The Asia Pacific region stretches all the way from Kazakhstan, Iran and Sri Lanka on the western edges to New Zealand, Fuji and Japan, and includes China, India and, of course, Australia. Australia has historically been the region’s renewable energy frontrunner, but consultancy and analysis company Wood Mackenzie expects renewable investments in the country to decrease substantially over the next five years.
In fact, it expects Australia’s wind and solar investments to drop by 60% in that period, before picking up again in the 2030s to average out around AU$9.3 billion a year.
“Australia is a leader in the energy transition in the Asia Pacific. The country has the highest variable renewable energy share in generation now and will accelerate the share from 20% in 2020 to 78% by 2050. The country is closing ageing coal-fired plants and facing reliability and cost challenges at least ten years earlier than other Asian countries,” Woodmac senior analyst, Le Xu, said.
Though Woodmac analysts did not detail the reasons behind the dramatic forecasted drop in Australian investments over the next five years, the predictions presumably stem from the fact the high penetration of renewables, namely solar, in the country has pushed electricity prices down to new daytime lows and caused major congestion issues on the grid, delaying numerous large-scale projects. Australia’s Commonwealth-run renewable energy schemes are also winding down and are scheduled to be phased out by 2030.
Asia Pacific overview
Unlike Australia, which already has a developed economy and renewables market, many of the other countries that populate the Asia Pacific region are still growing their economies. This coupled with population growth has seen the region labelled the future “engine room” of global power demand. The region is expected to account for nearly two-thirds of global power demand growth to 2050, according to previous Woodmac analysis.
“Asia Pacific power generation investments are leading the world and expected to hit US$2.4 trillion [AU$3.2 trillion] in the current decade, with renewables accounting for over half or US$1.3 trillion [AU$1.7 trillion] of power investments.
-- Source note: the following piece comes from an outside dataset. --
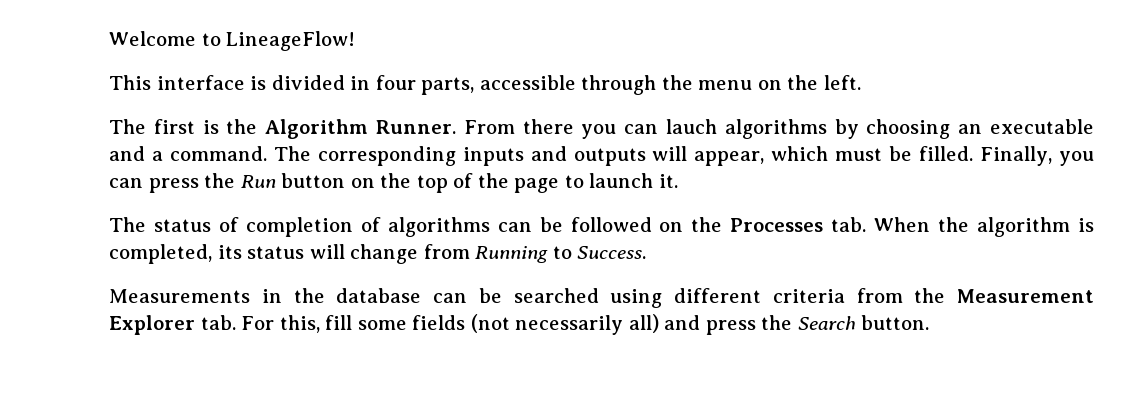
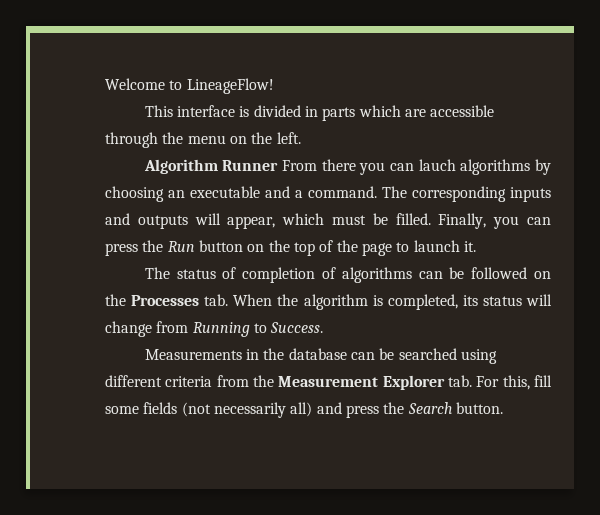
[375,75,475,95] four parts, -> [322,105,426,121] parts which are
[109,119,457,139] The first is the Algorithm Runner. -> [143,159,279,174] Algorithm Runner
We expect coal to make up 55% of fossil fuel investments until 2030 but shrink to 30% in the 2030s as gas dominates,” Woodmac’s research director Alex Whitworth said at the company’s Asia Pacific Power and Renewables Conference.
Nonetheless, as subsidies for renewable energy are rolled back across Asia, Woodmac forecasts in most of the region’s markets renewably generated power will not be able to compete with with coal power until 2025 or later.
Woodmac expects the top contributors to wind and solar investments in Asia Pacific will be mainland China, Japan, India, South Korea and Taiwan. “China’s 1,200 GW of wind and solar capacity target by 2030 will require more than 534 GW of renewables to be added over the next decade. This will boost annual wind capacity to over 40 GW from 2021 to 2030,” Woodmac’s Principal consultant Xiaoyang Li said.
In the decade to 2030, it foresees annual additional wind and solar capacities will average around 140 GW per year, accounting for two-thirds of average total power capacity additions in the region by 2030.
Composed of 11 different countries, southeast Asia includes Brunei, Cambodia, Timor-Leste, Indonesia, Laos, Malaysia, Myanmar, the Philippines, Singapore, Thailand and Vietnam. Woodmac expects southeast Asia will collectively require around AU$18.6 billion a year of wind and solar investments to 2040, forming just under half of total power investments.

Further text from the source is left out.